• **Available data**
◆ ◆ ◆
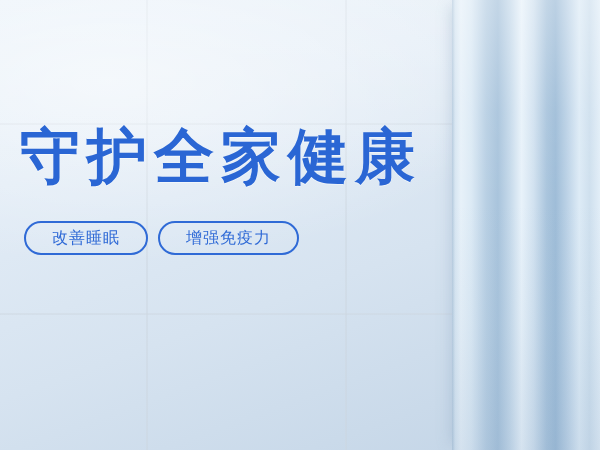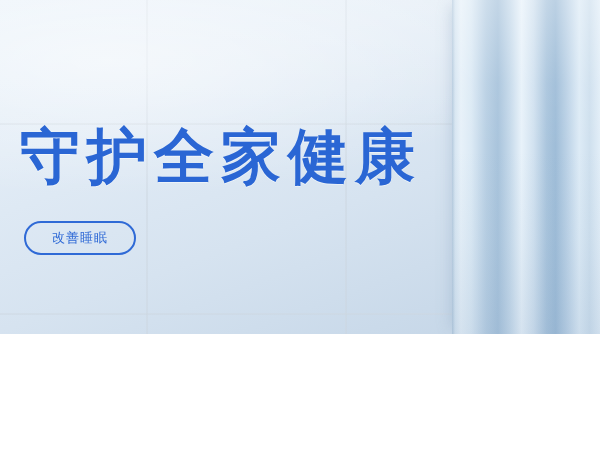--- a/index.html
+++ b/index.html
@@ -15,7 +15,7 @@
   .banner {
     position: relative;
     width: 600px;
-    height: 334px;
+    height: 450px;
     overflow: hidden;
     background: linear-gradient(160deg, #e6f0f9 0%, #e2ecf6 28%, #d6e3f0 60%, #c2d4e6 100%);
     font-family: Liberation Serif, serif;

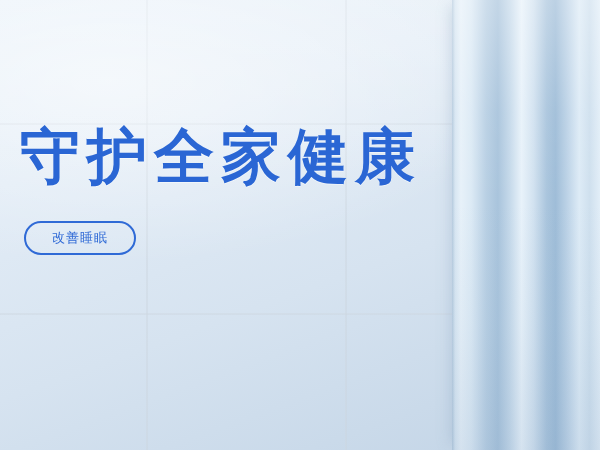--- a/index.html
+++ b/index.html
@@ -132,7 +132,7 @@
     border: 2px solid #2f6ad6;
     border-radius: 17px;
     color: #2f6ad6;
-    font-size: 13px;
+    font-size: 16px;
     line-height: 30px;
     letter-spacing: 1px;
     padding: 0 26px;

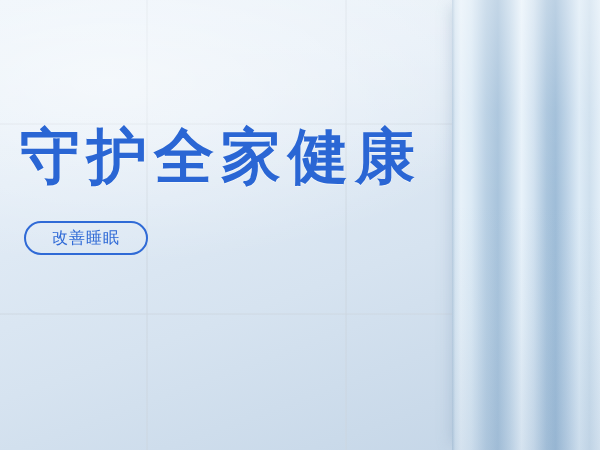--- a/index.html
+++ b/index.html
@@ -165,6 +165,7 @@
 
   <div class="pill-row">
     <div class="pill">改善睡眠</div>
+    <div class="pill">增强免疫力</div>
   </div>
 
 </div>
◆ ◆ ◆
• **Task**
Repeat the records above word for word, apart from the pictures.

• **Result**
--- a/index.html
+++ b/index.html
@@ -15,7 +15,7 @@
   .banner {
     position: relative;
     width: 600px;
-    height: 334px;
+    height: 450px;
     overflow: hidden;
     background: linear-gradient(160deg, #e6f0f9 0%, #e2ecf6 28%, #d6e3f0 60%, #c2d4e6 100%);
     font-family: Liberation Serif, serif;

--- a/index.html
+++ b/index.html
@@ -132,7 +132,7 @@
     border: 2px solid #2f6ad6;
     border-radius: 17px;
     color: #2f6ad6;
-    font-size: 13px;
+    font-size: 16px;
     line-height: 30px;
     letter-spacing: 1px;
     padding: 0 26px;

--- a/index.html
+++ b/index.html
@@ -165,6 +165,7 @@
 
   <div class="pill-row">
     <div class="pill">改善睡眠</div>
+    <div class="pill">增强免疫力</div>
   </div>
 
 </div>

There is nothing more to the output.